– Ну, если быть точной, оно не совсем моё. Маркиз Антуан говорил о половине.
Патрик кивнул с пониманием, но продолжал гнуть свою линию:
– Но если другую половину он оставлял сыну, то почему не сказал ему об этом заранее?
– Может быть, не верил в то, что Флоримон разделит его по‑честному?
– И, видимо, его опасения были не напрасными.
– Сейчас об этом можно только гадать, но у нас в России в таких случаях говорят: что с возу упало, то пропало.
Патрик чуть заметно улыбнулся:
– Наверно, каждый народ говорит об этом, разве что, другими словами. Но я предлагаю идти от противного. – Патрик усадил Соню на небольшую оттоманку у стены, потому что до сих пор они разговаривали стоя. – Итак, вы предложили мне пятую часть от денег, которые мне удастся выручить за все ваши слитки.
– Вы считаете, этого мало? – всполошилась Соня. – Наверное, я слишком неопытна в таких сделках или… или просто пожадничала. Пусть будет четвертая часть… или даже третья.
– Да‑а, вы совсем не умеете торговаться, – усмехнулся Патрик. – Если бы мы с вами продавали, например, яблоки из своего сада, чтобы прожить на вырученные средства, то, наверное, умерли бы с голоду… Полно, не хмурьтесь, я же пошутил!
– Пошутили, – жалобно произнесла Соня. – Я и сама понимаю, что без знающего и верного человека рядом со мной я могла бы совсем пропасть…
– А я удивился, когда узнал, что вы осмелились одна приехать в чужую страну, причём почти без средств к существованию, и до сих пор ухитряетесь не впасть в нищету и не умереть с голоду… Значит, всё не так уж плохо, как кажется. Ваш ангел‑хранитель, похоже, настойчив, не дает вам предаваться унынию, а толкает к действию.
– Скорее, это оттого, что во мне течёт кровь князей Астаховых, а они все были люди талантливые. Немного авантюристы и умеющие то, что другим не дано… Нет, во мне совсем мало этой крови, иначе я давно бы уже что‑нибудь придумала.
– Но до сих пор вам удавалось продержаться.
– Я была не одна, с Агриппиной, – напомнила Соня.
– Что‑то в Версале я её рядом с вами не видел…
– Но сейчас речь не о том. Я могу отказаться и от этих ваших все возрастающих частей, которые вы мне сейчас так необдуманно предлагали, если вы согласитесь, чтобы я попробовал, кроме всего прочего, отыскать то золото, которое вывез и спрятал Флоримон де Баррас, и взять за это, скажем, четверть его стоимости. Вы не думаете, что я прошу слишком много?

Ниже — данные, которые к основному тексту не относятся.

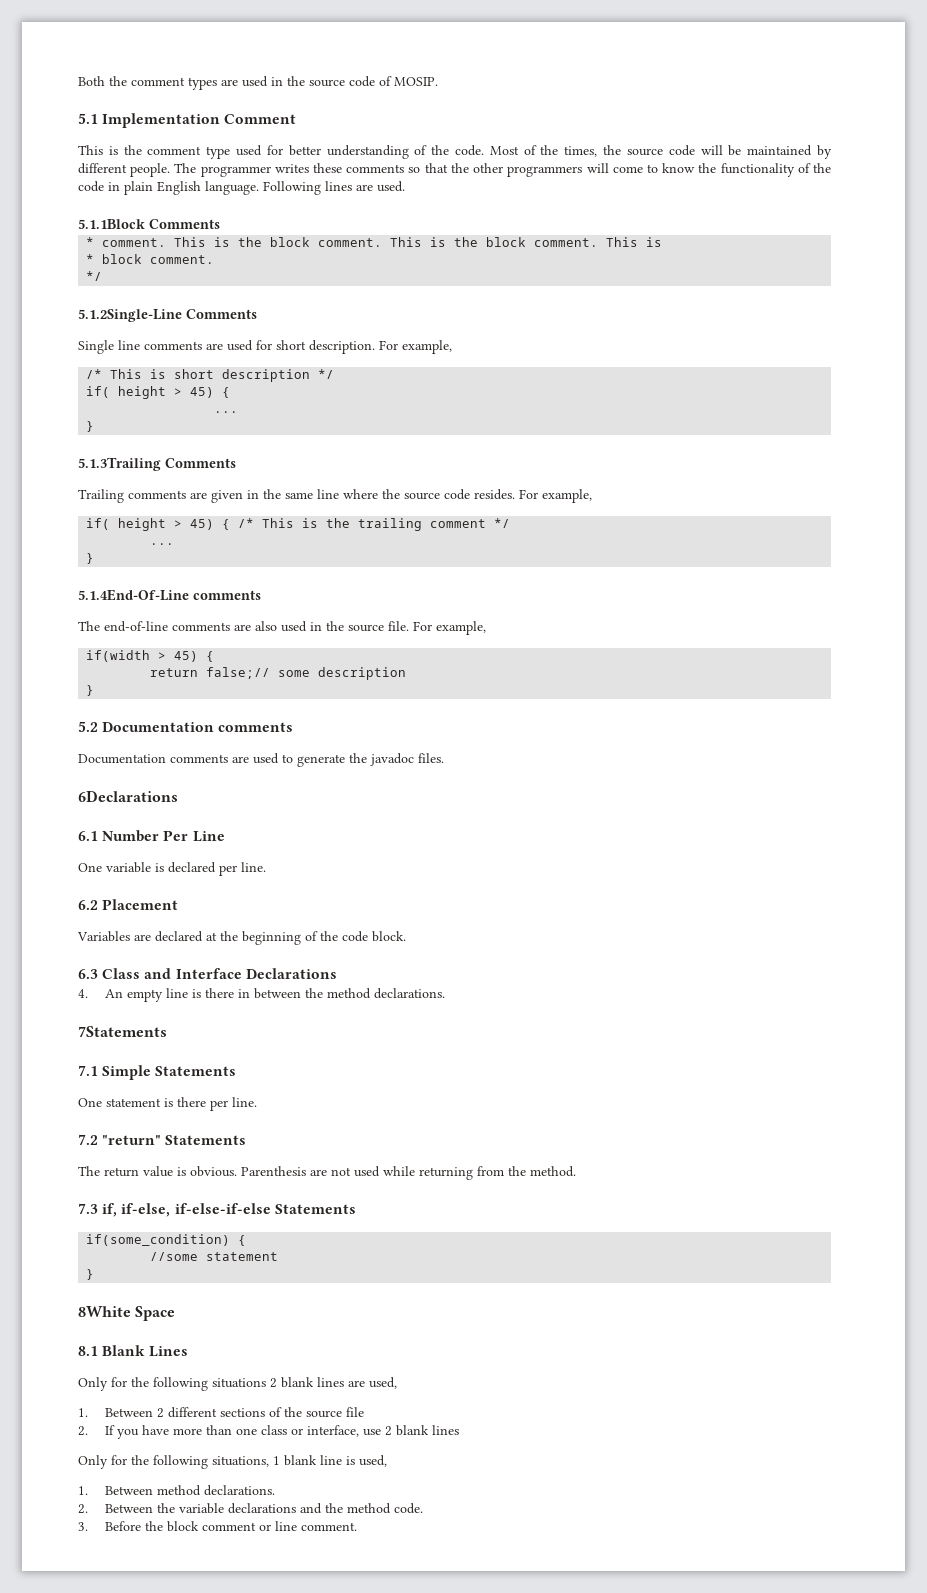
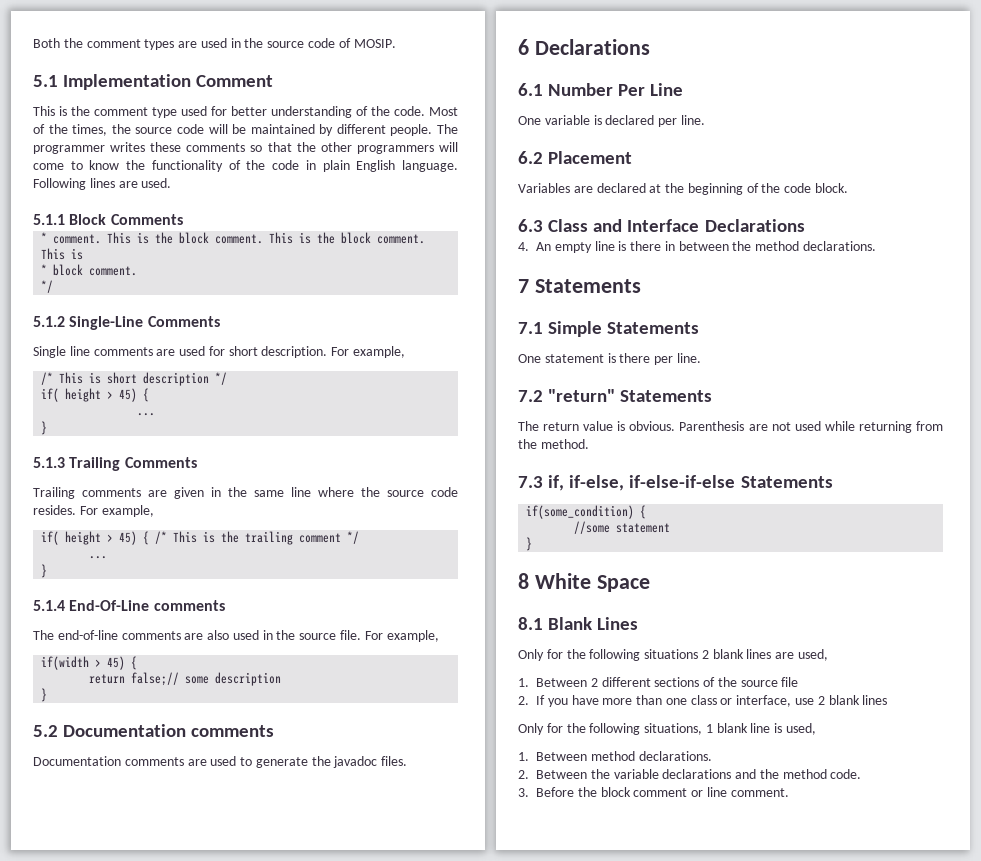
- 5.1.1Block Comments
+ 5.1.1 Block Comments
- 5.1.2Single-Line Comments
+ 5.1.2 Single-Line Comments
- 5.1.3Trailing Comments
+ 5.1.3 Trailing Comments
- 5.1.4End-Of-Line comments
+ 5.1.4 End-Of-Line comments
- 6Declarations
+ 6 Declarations
- 7Statements
+ 7 Statements
- 8White Space
+ 8 White Space

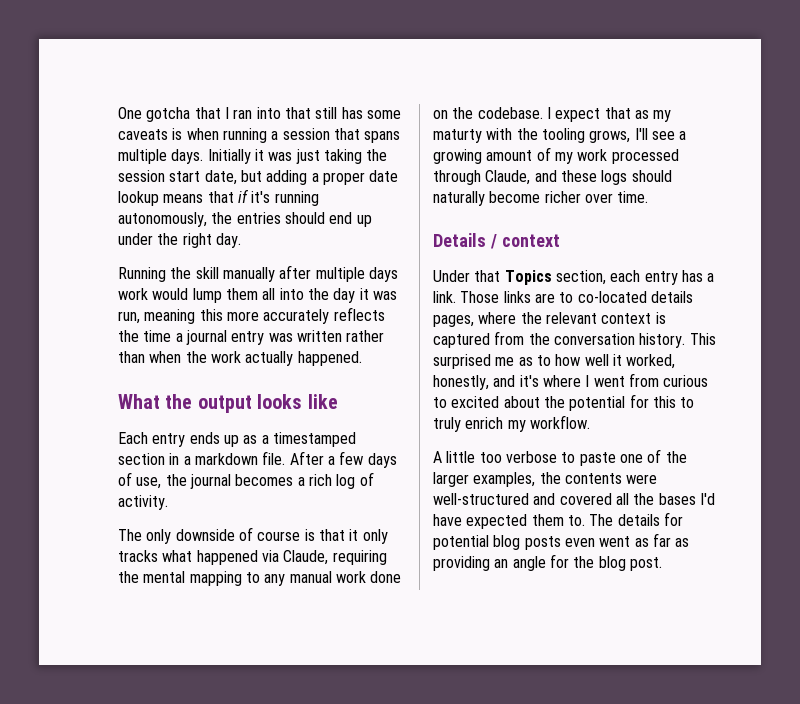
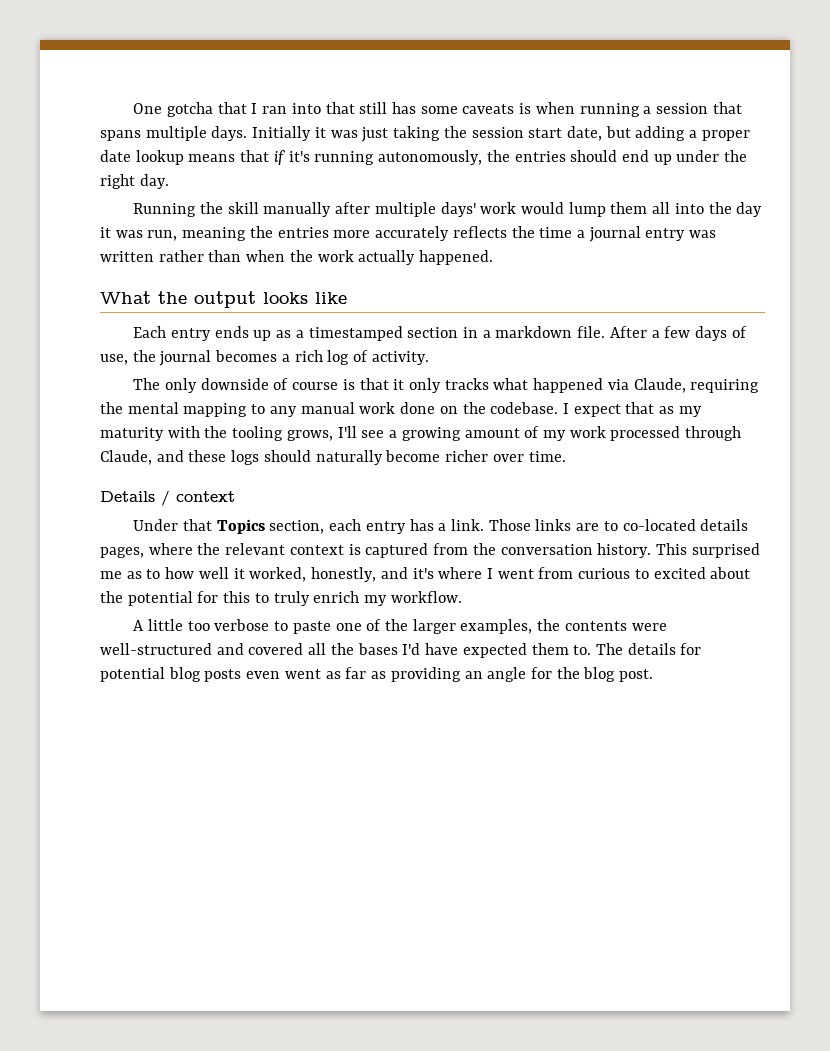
- Running the skill manually after multiple days work would lump them all into the day it was run, meaning this more accurately reflects the time a journal entry was written rather than when the work actually happened.
+ Running the skill manually after multiple days' work would lump them all into the day it was run, meaning the entries more accurately reflects the time a journal entry was written rather than when the work actually happened.
- I expect that as my maturty with the tooling grows, I'll see a growing amount of my work processed through Claude, and these logs should naturally become richer over time.
+ I expect that as my maturity with the tooling grows, I'll see a growing amount of my work processed through Claude, and these logs should naturally become richer over time.

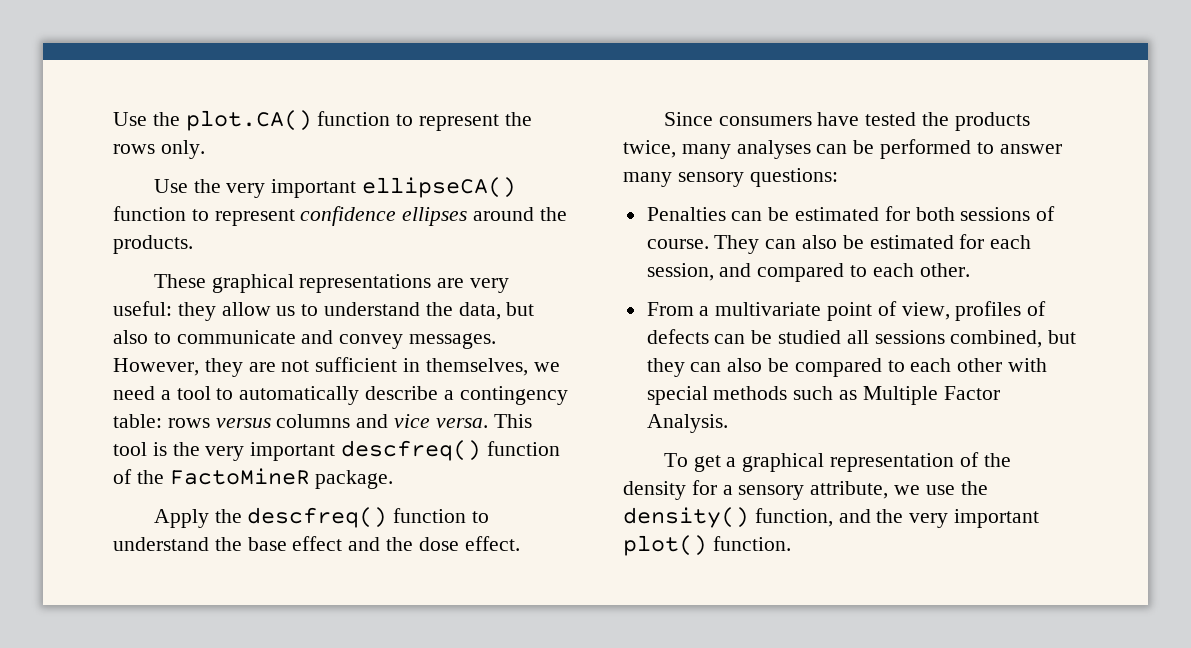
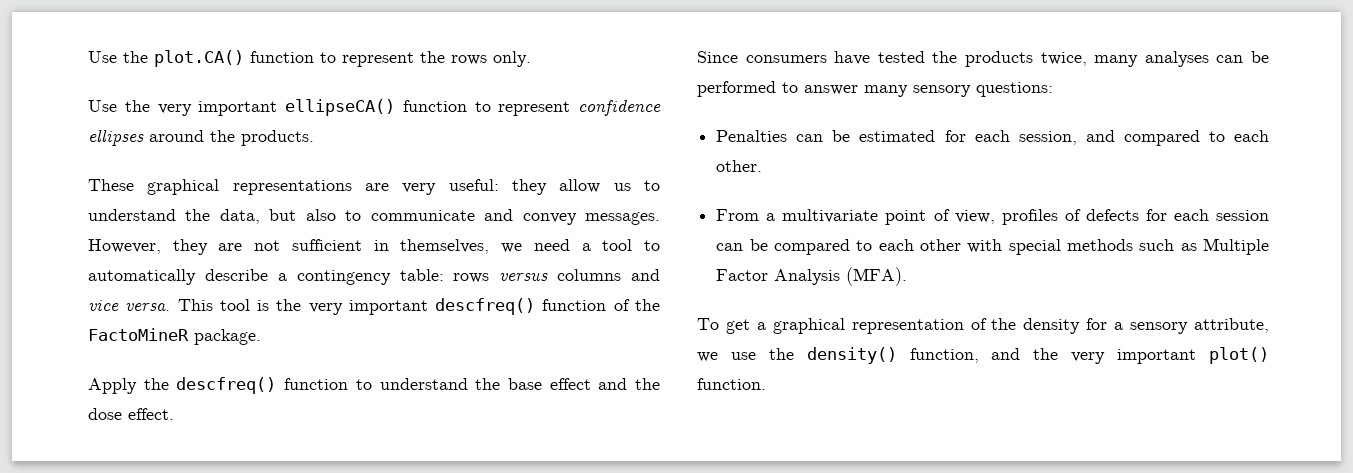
- Penalties can be estimated for both sessions of course. They can also be estimated for each session, and compared to each other.
+ Penalties can be estimated for each session, and compared to each other.
- From a multivariate point of view, profiles of defects can be studied all sessions combined, but they can also be compared to each other with special methods such as Multiple Factor Analysis.
+ From a multivariate point of view, profiles of defects for each session can be compared to each other with special methods such as Multiple Factor Analysis (MFA).

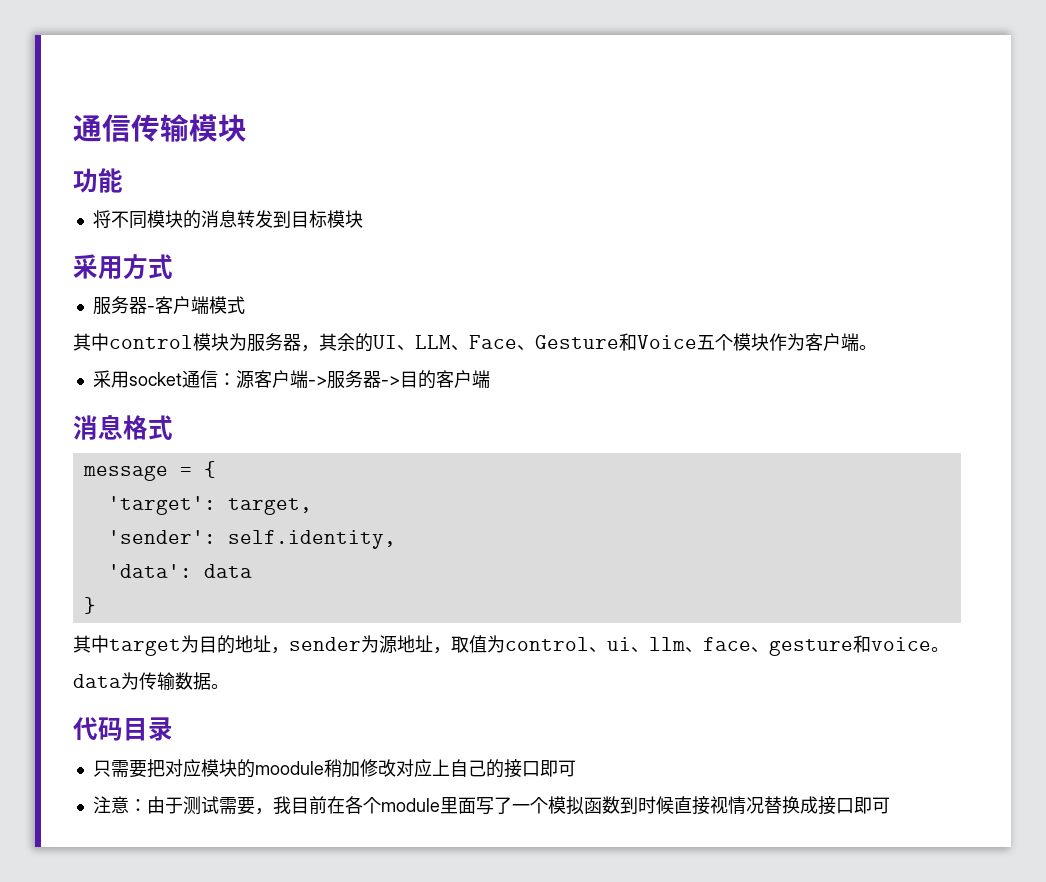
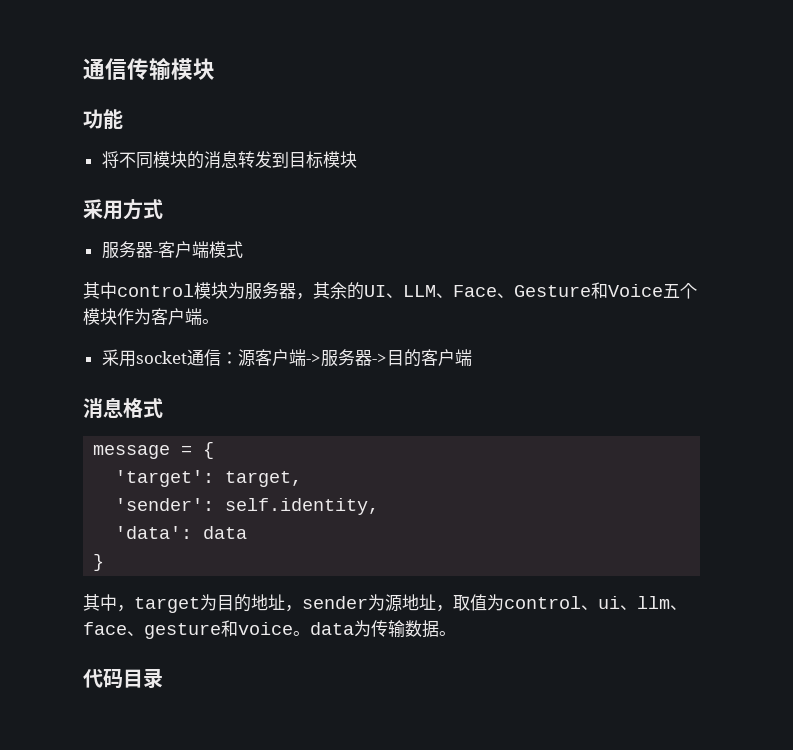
- 其中target为目的地址，sender为源地址，取值为control、ui、llm、face、gesture和voice。
- data为传输数据。
+ 其中，target为目的地址，sender为源地址，取值为control、ui、llm、face、gesture和voice。data为传输数据。
- 只需要把对应模块的moodule稍加修改对应上自己的接口即可
- 注意：由于测试需要，我目前在各个module里面写了一个模拟函数到时候直接视情况替换成接口即可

– Много? – изумилась Соня. – От того, что я считаю потерянным и на что вообще более не претендую? Думаю, если вы его найдёте, вполне можете забрать себе все!
– Нет, мадемуазель Софи, я хоть и последний сын в роду и не могу наследовать отцу, но это вовсе не значит, что я стану зарабатывать себе состояние таким недостойным способом. Или вы согласитесь на моё предложение, или я вообще не смогу взять для себя ни одного су!
– Согласна! Я согласна на всё!
Соня посмотрела в глаза Патрику. О нет, она вовсе не увидела в них простодушия или бесшабашности. Это были глаза человека, о котором в России сказали бы: себе на уме. Кто он на самом деле? Авантюрист? Разведчик на службе у королевы? Или у своего короля? Но он, безусловно, придерживается собственного кодекса чести, из‑за чего ему хотелось верить. И доверять.
Ей был очень нужен такой человек. В этой чужой стране. И если судьба так милостива к ней, что позволяет иметь подле себя преданного и знающего мужчину, Соня должна денно и нощно благодарить её за столь щедрый подарок.
Странно, что с каждым днем в ее памяти образ Тредиаковского‑Потемкина становился все более расплывчатым, словно он был ей не венчанным супругом, а всего лишь мужчиной, с которым она была недолго знакома. Точнее, недолго ему принадлежала.
Интересно, надо ли признаться Патрику в том, что она теперь замужем?
Так, продолжим эту мысль: признаться Патрику в том, что она замужем, чтобы… что?.. Пороху не хватает честно самой себе признаться? Что она уже представила его рядом с собой в постели…
Соне неприятно было чувствовать, что она будто разрывается надвое при мысли о Григории в связи с думами о Патрике. Неприятно думать о собственном муже? Хорошо, внутренний голос напомнил ей: «О том самом, что бросил тебя одну не просто в незнакомом месте, а в лесу, в убогой сторожке…»
К счастью, такой умный, наблюдательный Патрик, который умел выжимать нужные ему сведения, кажется, даже из камня, не мог читать мысли. Потому она запретила себе пока думать о своем супруге, а сказала упрямо:
– В продолжение нашего торга мы должны оговорить сумму, которую я стану платить вам как дворецкому. А также, если вы не найдёте то злополучное золото, я оставляю за собой право вознаградить ваши усилия по превращению оставшегося золота в имеющие хождение золотые монеты… Не упирайтесь, Патрик, это будет вполне справедливо. Подумайте, вы ничем меня не обездолите. Там, в России, когда мы были так бедны…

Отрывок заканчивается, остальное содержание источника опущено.